Content starts

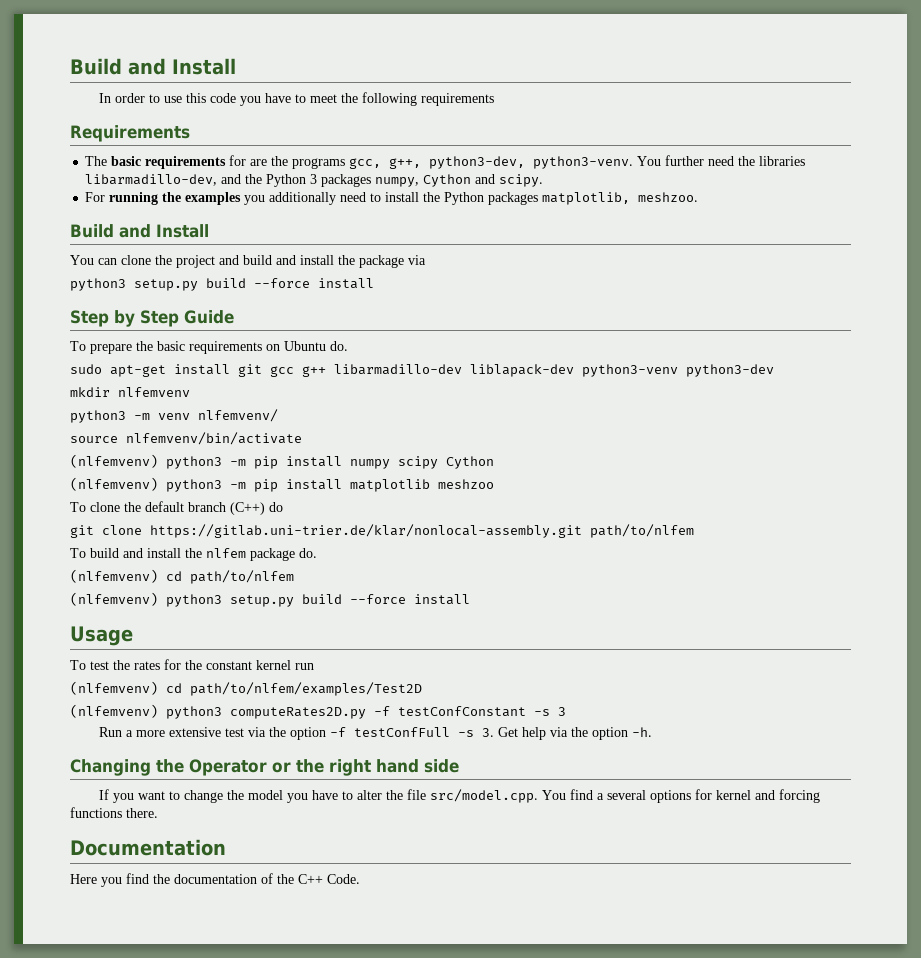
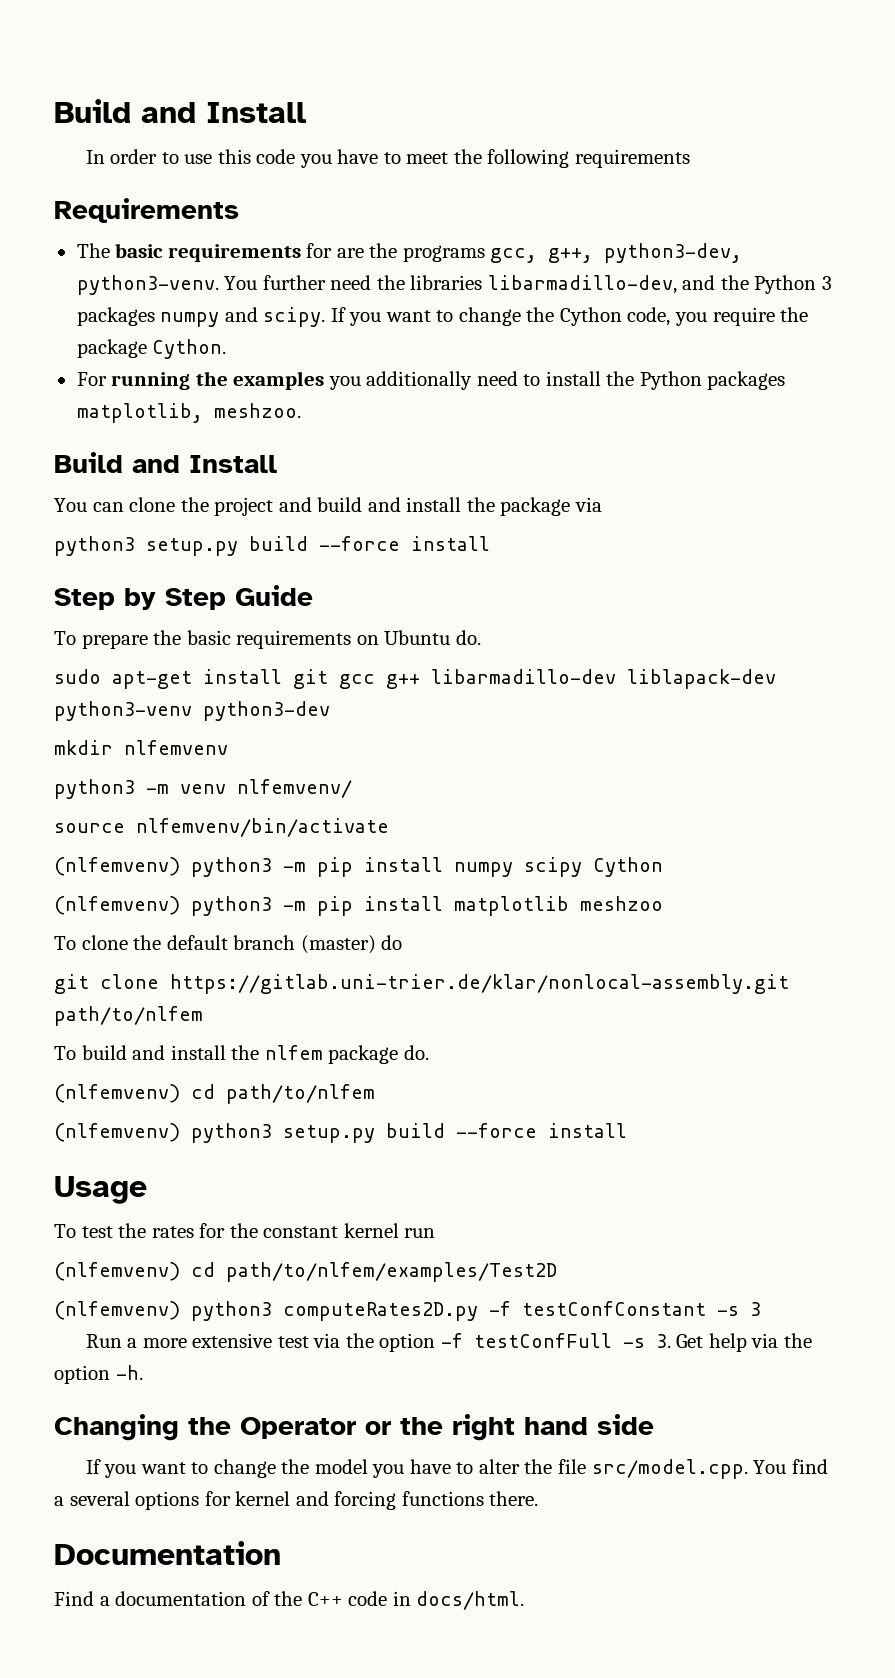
[375,174,472,187] numpy, Cython -> [160,312,220,327] numpy
(544, 180) none -> [330,307,809,326] [76,339,227,359] If you want to change the Cython code, you require the package Cython.
[230,502,265,515] (C++) -> [300,935,376,954] (master)
[70,873,170,887] Here you find the -> [54,1591,110,1606] Find a
[327,874,360,884] Code. -> [348,1591,525,1610] code in docs/html.

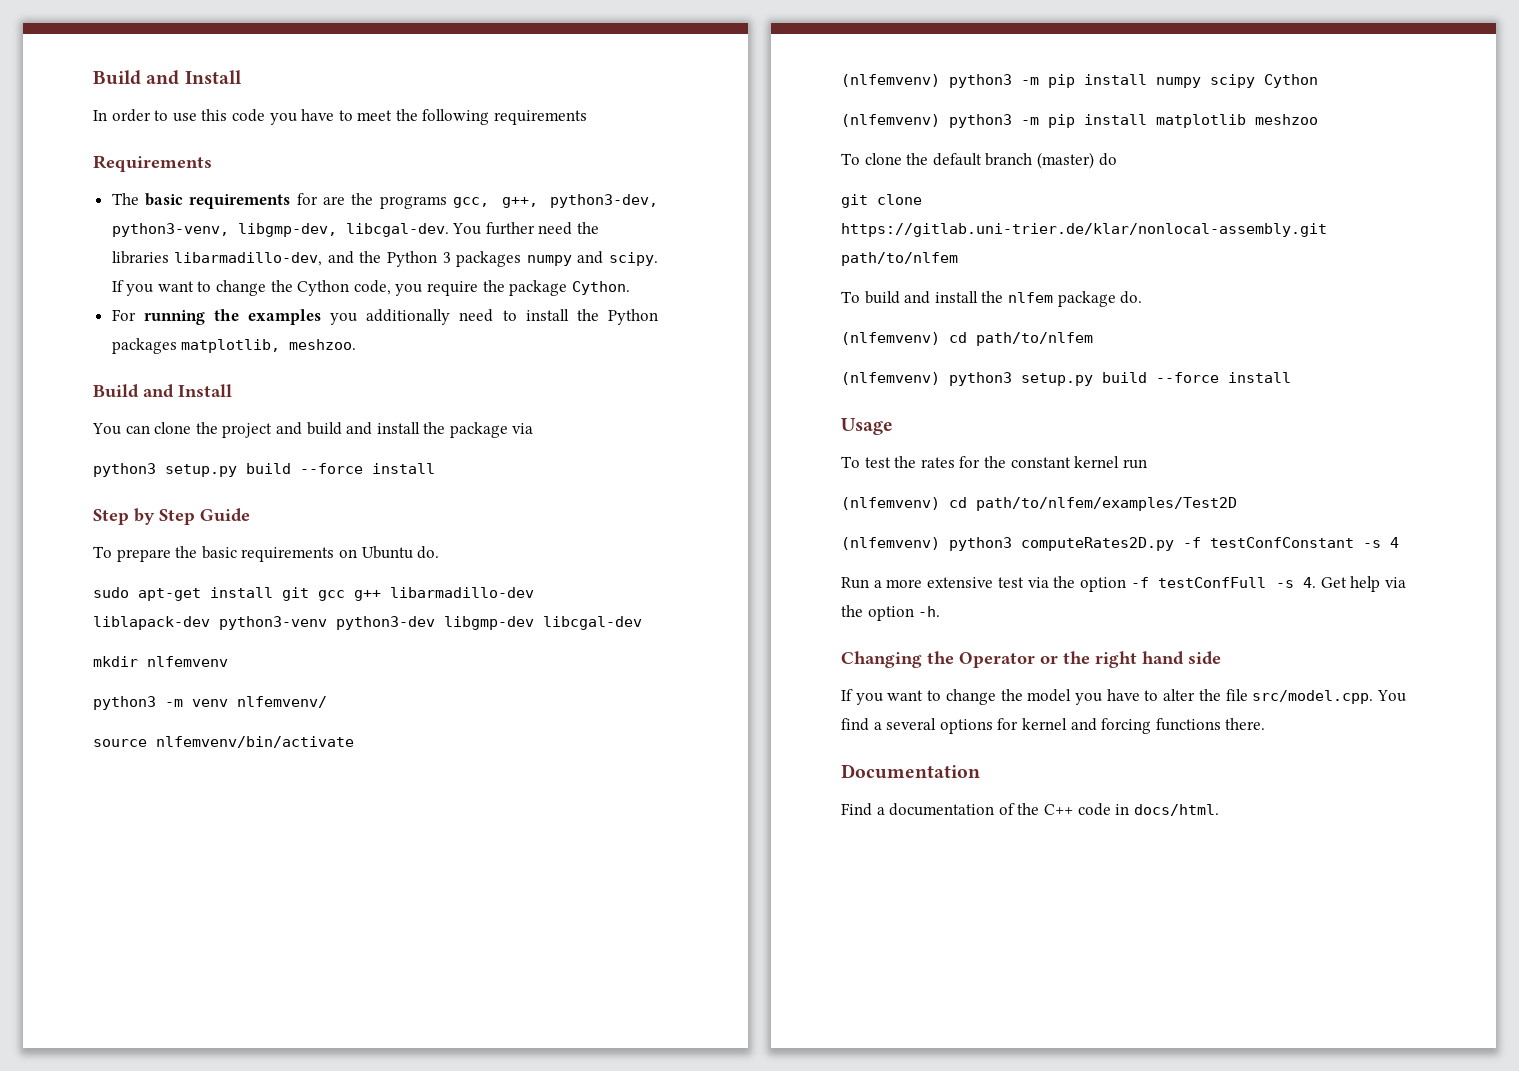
[76,275,219,295] python3-venv. -> [111,223,449,237] python3-venv, libgmp-dev, libcgal-dev.
(330, 711) none -> [444,616,642,630] libgmp-dev libcgal-dev
[750,1302,761,1316] 3 -> [1390,537,1399,548] 4
[655,1334,671,1348] 3. -> [1302,577,1316,588] 4.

Content ends

YOUR TASK :: The lines in the records above that include the word "Cython" must be copied out.

ANSWER TO THE PROBLEM ::
[375,174,472,187] numpy, Cython -> [160,312,220,327] numpy
(544, 180) none -> [330,307,809,326] [76,339,227,359] If you want to change the Cython code, you require the package Cython.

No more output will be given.